Associated Press
SAN JUAN, Puerto Rico (AP) — More than 80 percent of children in Puerto Rico live in high-poverty areas, according to a study released July 25 that also found the percentage of local teens who neither work nor attend school is double that in the U.S.
The economic gaps between children in the U.S. territory and those on the mainland could widen, according to the study published by the National Council of La Raza, a Hispanic civil rights group.
“These factors represent an immediate risk,” said Nayda Rivera-Hernandez, senior research analyst. “We have to give priority to our children … If we don’t, the island will suffer.”
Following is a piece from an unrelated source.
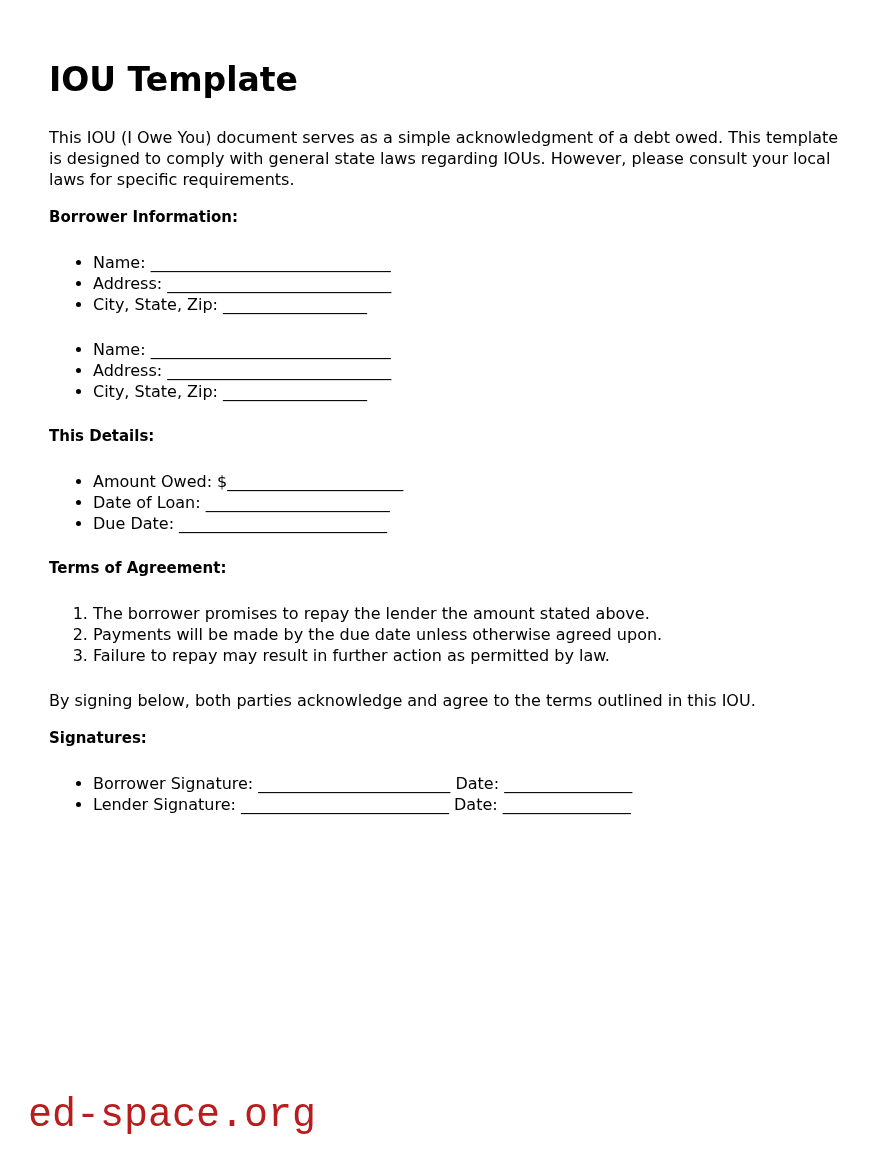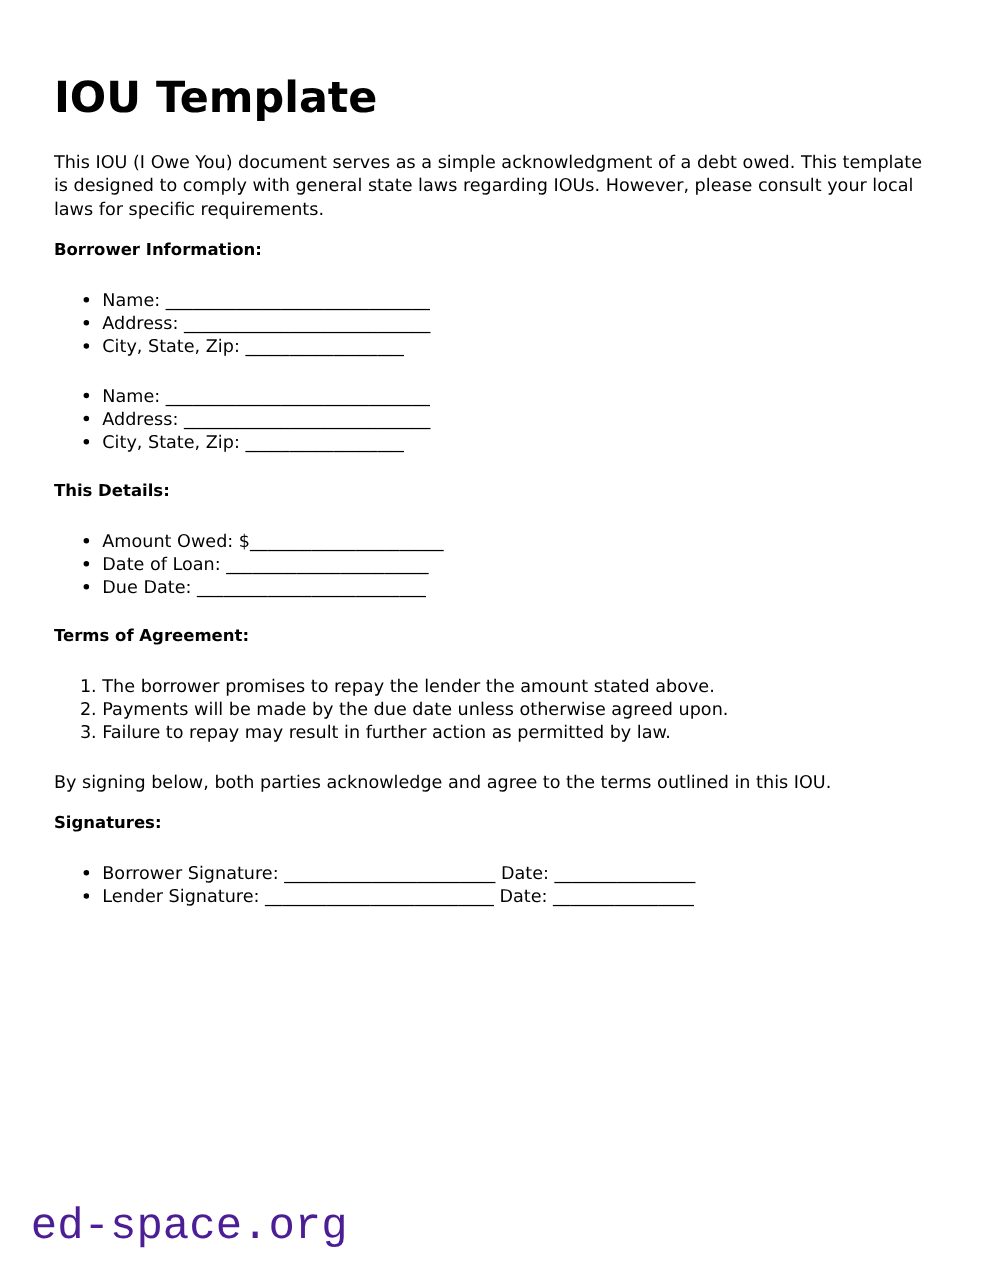"IOU Template" h1.doc-title { font-size: 39px -> 33px; margin: 10px 0 26px 0 -> 0 0 26px 0 }
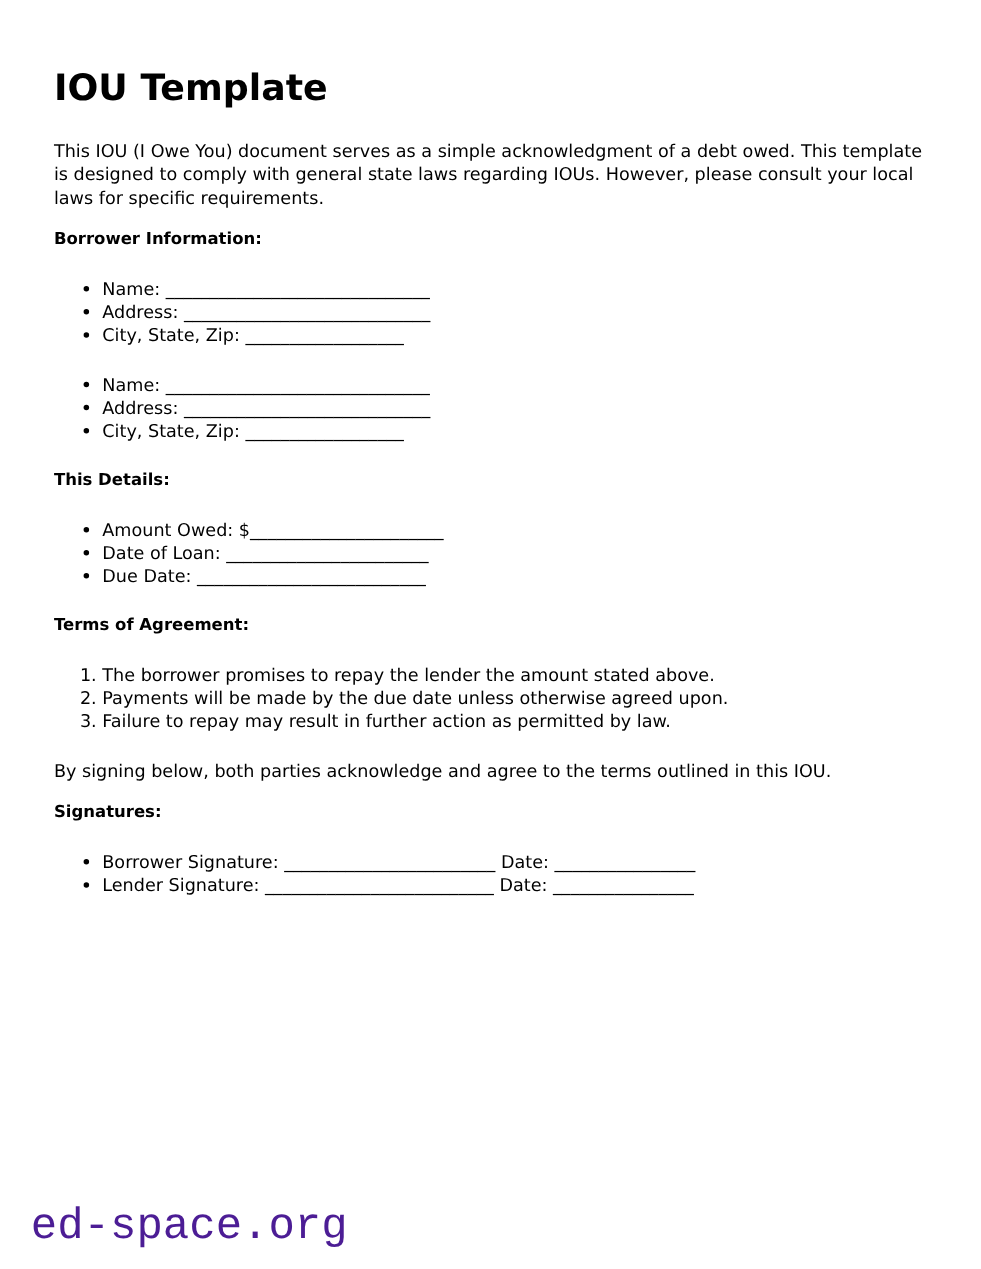"ed-space.org" div.watermark { color: #4c1d95 -> #b91c1c }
The report found that about 56 percent of Puerto Rican children live in poverty, compared with 22 percent for the U.S. as a whole. Still more live in high-poverty areas where services are relatively scarce.
Puerto Rico’s overall poverty rate is about 45 percent, roughly triple the U.S. rate.
Puerto Rico also has the highest U.S. rate of children who are raised by a single parent, at 56 percent.
Rivera-Hernandez called on Puerto Rico’s government to create more programs to reduce poverty and provide financial aid for children and their parents as the U.S. territory tries to emerge from a five-year recession.
Yanitsia Irizarry, secretary of the island’s Department of Family, said Puerto Rico has agreed with the Annie E. Casey Foundation, a Maryland-based nonprofit that funded the study, to provide more resources to needy children and their families. Irizarry said the department also has numerous programs aimed at alleviating poverty among families that qualify for financial aid.
About one-third of high school students in Puerto Rico do not graduate on time, compared to one-quarter overall in the U.S., according to the study.
Angie Melendez, a single mother who lives in a San Juan public housing complex, said she sells pastries and other goods outside a hospital to pay for the college education of her 20-year-old son, who is seeking an accounting degree.
“That’s my goal, for him to be a professional … so he doesn’t have to suffer like I have suffered,” she said.
Even so, she said, he won’t graduate in four years because “I can’t afford to pay 12 credits.”